Assignment:
Among the entries, find the lines with the string "path" and report them.
START Given data
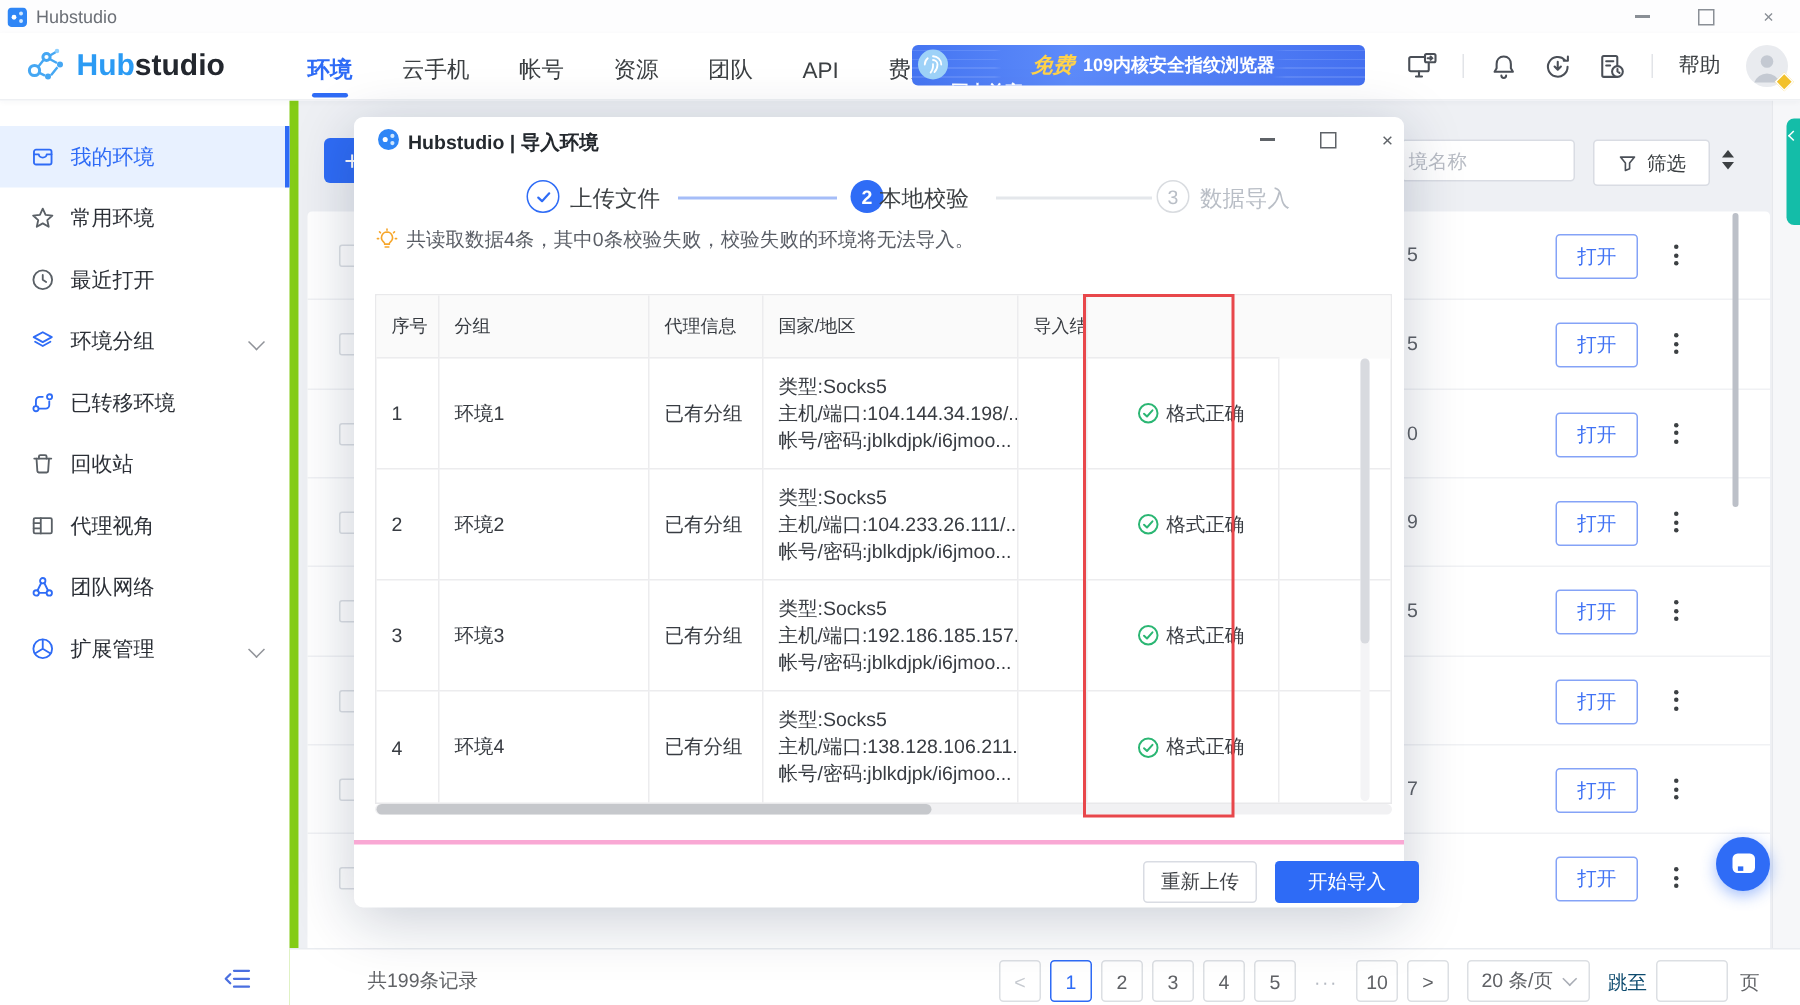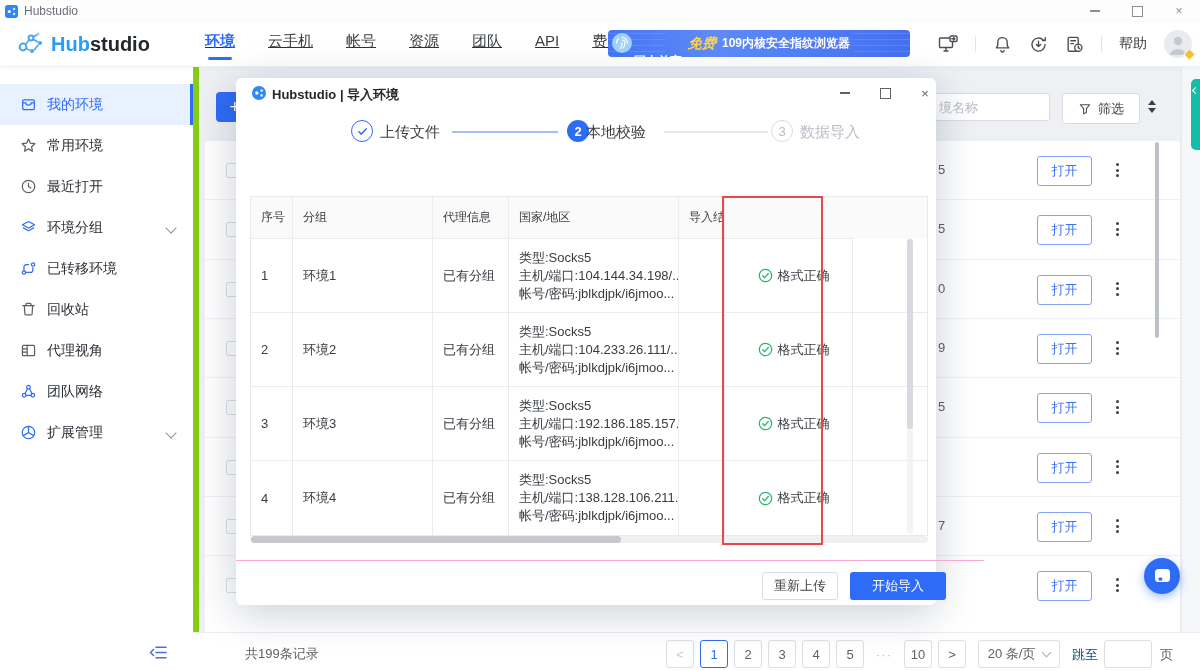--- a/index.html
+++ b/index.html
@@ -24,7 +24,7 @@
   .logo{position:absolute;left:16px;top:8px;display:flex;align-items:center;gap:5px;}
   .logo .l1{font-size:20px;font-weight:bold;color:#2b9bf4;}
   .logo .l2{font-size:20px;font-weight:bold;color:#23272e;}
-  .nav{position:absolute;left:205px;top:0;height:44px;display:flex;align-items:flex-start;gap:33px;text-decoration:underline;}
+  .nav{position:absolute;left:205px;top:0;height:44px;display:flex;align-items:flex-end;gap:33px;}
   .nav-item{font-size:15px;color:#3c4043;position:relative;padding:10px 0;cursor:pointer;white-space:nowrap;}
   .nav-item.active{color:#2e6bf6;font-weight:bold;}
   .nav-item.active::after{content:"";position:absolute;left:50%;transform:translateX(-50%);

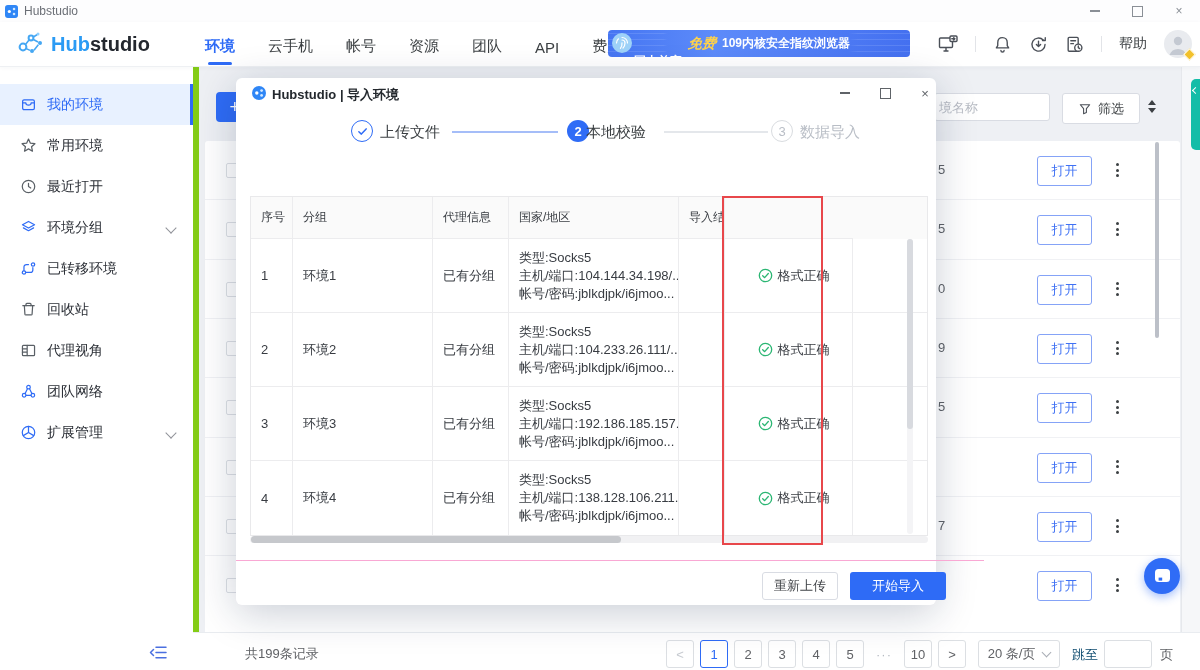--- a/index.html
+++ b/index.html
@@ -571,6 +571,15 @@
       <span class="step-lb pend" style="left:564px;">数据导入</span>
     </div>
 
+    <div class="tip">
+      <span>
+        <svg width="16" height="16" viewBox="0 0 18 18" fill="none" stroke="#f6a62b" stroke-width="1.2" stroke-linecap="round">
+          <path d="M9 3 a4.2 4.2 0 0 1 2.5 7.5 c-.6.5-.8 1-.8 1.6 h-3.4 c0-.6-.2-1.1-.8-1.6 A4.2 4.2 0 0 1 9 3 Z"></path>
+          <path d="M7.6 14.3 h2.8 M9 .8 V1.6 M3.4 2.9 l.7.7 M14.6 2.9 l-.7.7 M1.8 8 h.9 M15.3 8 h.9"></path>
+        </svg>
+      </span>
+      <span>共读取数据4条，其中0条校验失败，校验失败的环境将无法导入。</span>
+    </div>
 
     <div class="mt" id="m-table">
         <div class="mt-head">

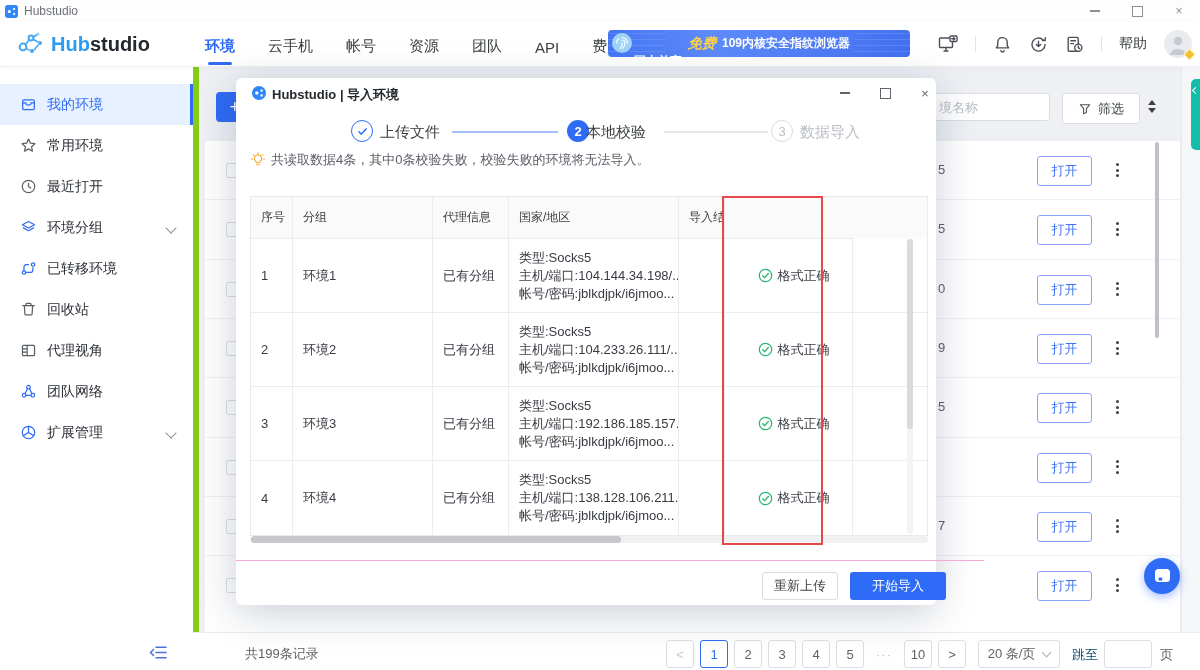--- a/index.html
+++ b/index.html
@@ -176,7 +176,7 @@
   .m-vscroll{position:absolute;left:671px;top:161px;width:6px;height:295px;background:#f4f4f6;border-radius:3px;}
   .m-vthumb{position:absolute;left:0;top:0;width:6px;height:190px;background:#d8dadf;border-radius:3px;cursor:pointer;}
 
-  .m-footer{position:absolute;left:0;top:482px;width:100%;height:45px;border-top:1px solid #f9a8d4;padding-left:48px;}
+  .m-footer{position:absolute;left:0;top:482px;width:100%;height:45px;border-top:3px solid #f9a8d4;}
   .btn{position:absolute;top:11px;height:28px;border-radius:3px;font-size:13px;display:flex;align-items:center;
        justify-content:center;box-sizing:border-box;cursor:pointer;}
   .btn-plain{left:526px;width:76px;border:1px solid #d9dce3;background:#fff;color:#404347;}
END Given data
Answer space:
+          <path d="M9 3 a4.2 4.2 0 0 1 2.5 7.5 c-.6.5-.8 1-.8 1.6 h-3.4 c0-.6-.2-1.1-.8-1.6 A4.2 4.2 0 0 1 9 3 Z"></path>
+          <path d="M7.6 14.3 h2.8 M9 .8 V1.6 M3.4 2.9 l.7.7 M14.6 2.9 l-.7.7 M1.8 8 h.9 M15.3 8 h.9"></path>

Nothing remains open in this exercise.